The kernicterus Research Fund (KRF)

Dr. Steven Shapiro created The Kernicterus Research Fund (KRF) at the Medical College of Virginia Research Foundation, a 501(c)(3) organization.  The KRF transferred to Children’s Mercy when he relocated there in 2011. He transferred it to an independent subsidiary of PICK, another 501(c)(3) organization in 2021. Donors over the years include families and friends of children and adults with kernicterus. 

 

The KRF mission is to support research to better understand bilirubin neurotoxicity (BNTX) and kernicterus and to develop new treatments for kernicterus. Previously, funding has been used to determine where, when and how the brain is susceptible to BNTX, to identify which cells in the brain at the molecular level are responsible for the devastating dystonia of kernicterus, to understand how bilirubin affects the auditory nervous system during development, and to help fund preliminary studies of stem cells and neuroprogenitor cells that may eventually be used to treat and perhaps cure kernicteric dystonia.

 

Dr. Shapiro now hopes to use your tax-exempt donations to the Kernicterus Research Fund at PICK to support new and potentially impactful research to understand, treat and cure the most devastating effects of kernicterus, especially the dystonia and loss of voluntary movement characteristic of severe dystonic kernicterus in individuals who are typically cognitively intact.

 

Dr. Shapiro is planning to form a research committee composed of physicians, scientists and individuals with kernicterus or their families to send out requests for proposals. The committee will discuss and vote on grants for research. Our goal is to encourage young investigators with access to a top-notch research labs that will commit time and effort to researching kernicterus-related projects. For example, stem cell treatments, new medications to treat dystonia, and new ways to improve communication or voluntary movement or independent living. New testable ideas will be sought out. It is the hope that small start-up grants will lead to larger external grants from the NIH or other funding agencies.

 

Examples of some areas of research that a KRF committee might consider supporting include:

  • Stem cell therapy in animal models of kernicterus as a prelude to stem cell treatment in humans with disabling dystonia.

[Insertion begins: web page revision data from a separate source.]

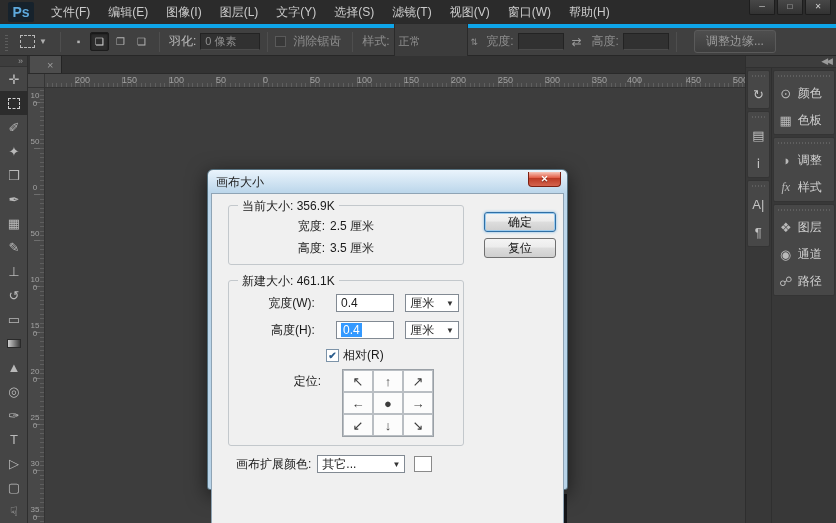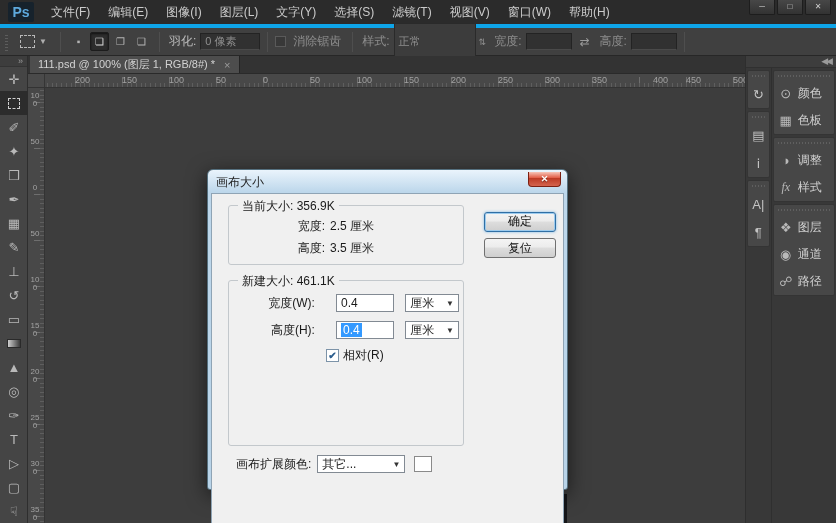--- a/index.html
+++ b/index.html
@@ -36,7 +36,7 @@
   .feather-input { width:60px; }
   .wh-input { width:46px; }
   .opt-check { width:11px; height:11px; background:#383838; border:1px solid #5a5a5a; margin-right:5px; }
-  .style-select { width:82px; height:17px; background:#3c3c3c; border:1px solid #2a2a2a; color:#8f8f8f;
+  .style-select { width:74px; height:17px; background:#3c3c3c; border:1px solid #2a2a2a; color:#8f8f8f;
                   font-size:11px; padding:18px 4px; display:flex; align-items:center; }
   .spinner { font-size:9px; color:#8f8f8f; margin:0 6px 0 3px; }
   .swap-icon { font-size:12px; color:#9a9a9a; margin:0 8px; }

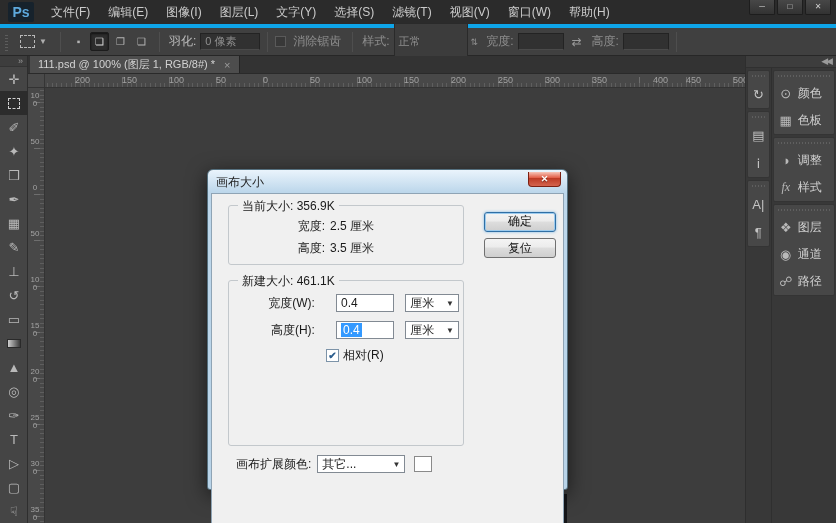--- a/index.html
+++ b/index.html
@@ -197,6 +197,7 @@
     <span class="opt-label dim">高度:</span>
     <div class="dark-input wh-input"></div>
     <div class="sep"></div>
+    <div class="refine-btn">调整边缘...</div>
   </div>
 
   <div class="toolbar">

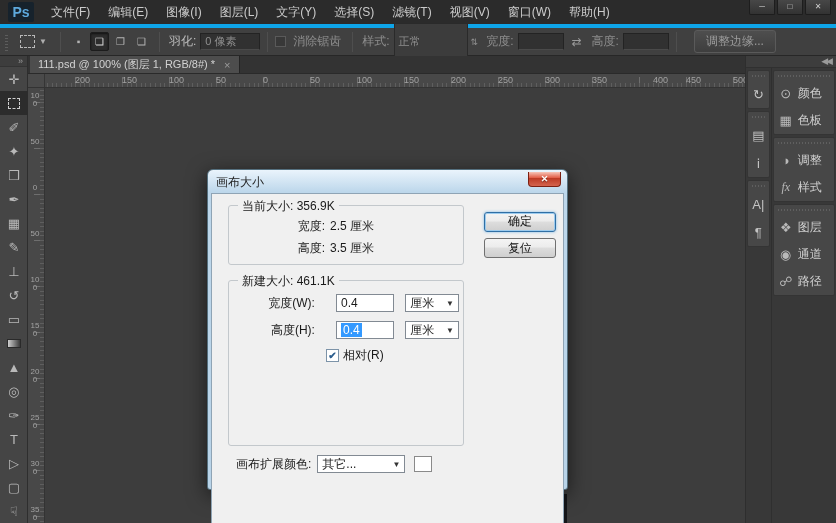--- a/index.html
+++ b/index.html
@@ -266,7 +266,6 @@
   <div class="center">
     <div class="tab-bar">
       <div class="doc-tab">
-        <span>111.psd @ 100% (图层 1, RGB/8#) *</span>
         <span class="tab-close">×</span>
       </div>
     </div>

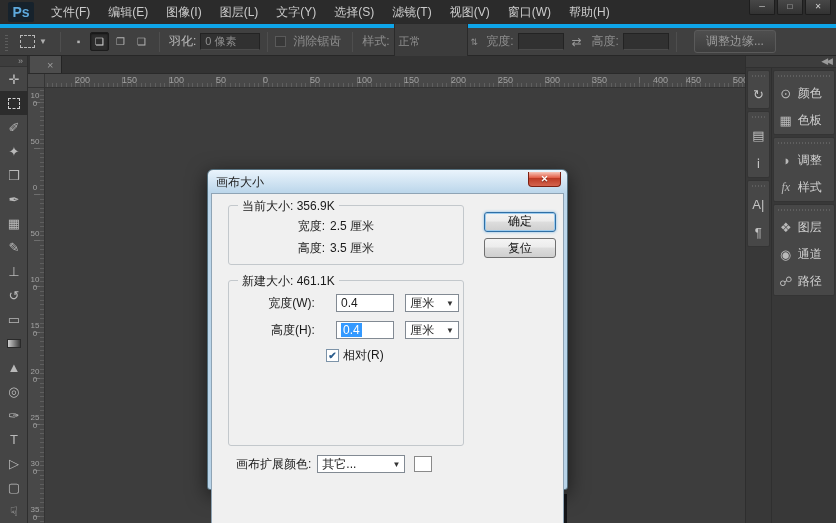--- a/index.html
+++ b/index.html
@@ -284,7 +284,7 @@
           <span class="h-label" style="left: 453px;">250</span>
           <span class="h-label" style="left: 500px;">300</span>
           <span class="h-label" style="left: 547px;">350</span>
-          <span class="h-label" style="left: 608px;">400</span>
+          <span class="h-label" style="left: 582px;">400</span>
           <span class="h-label" style="left: 641px;">450</span>
           <span class="h-label" style="left: 688px;">500</span>
         </div>

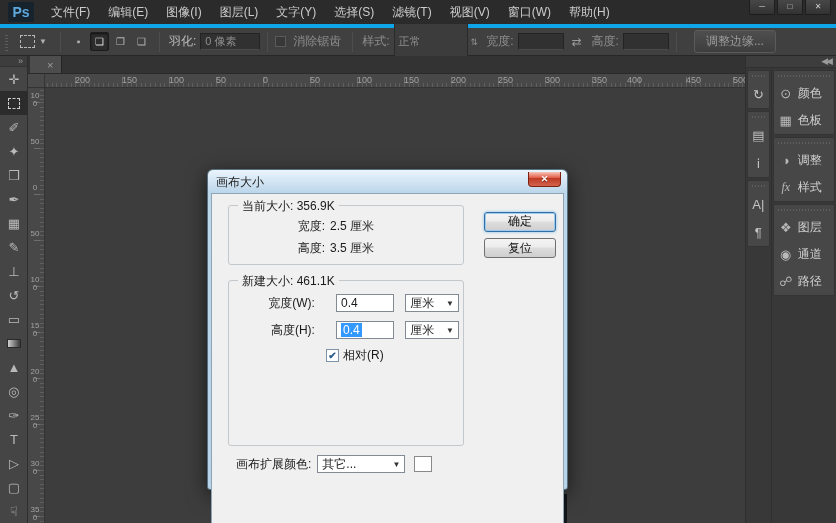--- a/index.html
+++ b/index.html
@@ -123,7 +123,7 @@
   .btn { position:absolute; left:272px; width:72px; height:20px; font-size:12px; color:#111;
          background:linear-gradient(#f4f4f4,#ececec 45%,#dddddd 50%,#cfcfcf);
          border:1px solid #707070; border-radius:3px; text-align:center; line-height:18px; }
-  .btn.default { border-color:#2f6fa5; box-shadow:inset 0 0 0 1px #9ccbee, 0 0 3px #7db8e4;font-family:Liberation Mono, monospace; }
+  .btn.default { border-color:#2f6fa5; box-shadow:inset 0 0 0 1px #9ccbee, 0 0 3px #7db8e4; }
   .dim-row { position:absolute; left:6px; right:4px; display:flex; align-items:center; }
   .dim-row .flabel { width:86px; text-align:right; margin-right:21px; white-space:nowrap; }
   .field { width:62px; height:18px; background:#fff; border:1px solid #828a93; padding:1px 4px;

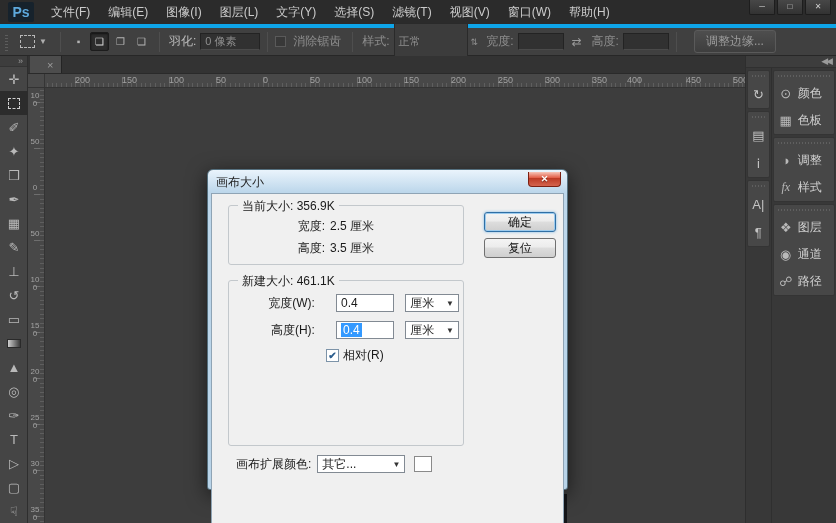--- a/index.html
+++ b/index.html
@@ -417,6 +417,20 @@
           <span>相对(R)</span>
         </div>
 
+        <div class="dim-row" style="top:88px; align-items:flex-start;">
+          <span class="flabel" style="margin-top:4px;">定位:</span>
+          <div class="anchor-grid" id="anchor-grid">
+              <div class="anchor-cell">↖</div>
+              <div class="anchor-cell">↑</div>
+              <div class="anchor-cell">↗</div>
+              <div class="anchor-cell">←</div>
+              <div class="anchor-cell">●</div>
+              <div class="anchor-cell">→</div>
+              <div class="anchor-cell">↙</div>
+              <div class="anchor-cell">↓</div>
+              <div class="anchor-cell">↘</div>
+            </div>
+        </div>
       </div>
 
       <div class="ext-row">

  • Discovery of rescue medicines or treatments that can “rescue” a newborn with extreme hyperbilirubinemia and ABR (acute kernicterus). Are treatments like hypothermia or EPO (erythropoietin) that are effective in improving outcome in babies with hypoxia-ischemia (low oxygen and blood flow) causing brain damage? Will these or other treatments work for bilirubin neurotoxicity?

  • The prevention of kernicterus in premature babies with new supplements e.g. choline.

  • The identification of new clinical syndromes of Kernicterus Spectrum Disorders (KSDs) including the validation of a KSD-Toolkit to bring some uniformity to the assessment of the likelihood, severity, and subtypes of KSDs.

  • The use of Brain Computer Interfaces (BCIs) to augment communication in individuals with dystonic motor and/or auditory prominent kernicterus.

  • Objective analysis of infant cry as a sign of acute bilirubin encephalopathy (kernicterus).

  • How to distinguish the dental enamel dysplasia of deciduous (baby) teeth from enamel dysplasia from other causes.

  • The Tooth Fairy project: determining whether a specific pattern of abnormal dental enamel exists in shed deciduous (baby) teeth that could be an objective marker for past exposure to excessive tissue unconjugated bilirubin.

  • Do auditory neuropathy and hearing loss from kernicterus improve with time? If so, how can we know who will improve and who will not? Is there any treatment that will increase the likelihood or amount of improvement?

  • Is there any way to predict in the newborn period who will develop dystonia, and how severe the dystonia will be? If so, are there treatments that will increase the likelihood or amount of improvement?

 

Other suggestions from individuals with kernicterus, their families, and donors will be welcome and encouraged.

 

A goal of the Kernicterus Research Fund is to seek applications for start-up grants in these or other areas that would benefit understanding and treatment of KSD, and award these to investigators who have the talent and opportunity to contribute with their research. Applications from young investigators who have the opportunity to work with established research laboratories or clinical research teams will be specifically sought in order to train the next generation of bilirubin neurotoxicity, kernicterus researchers.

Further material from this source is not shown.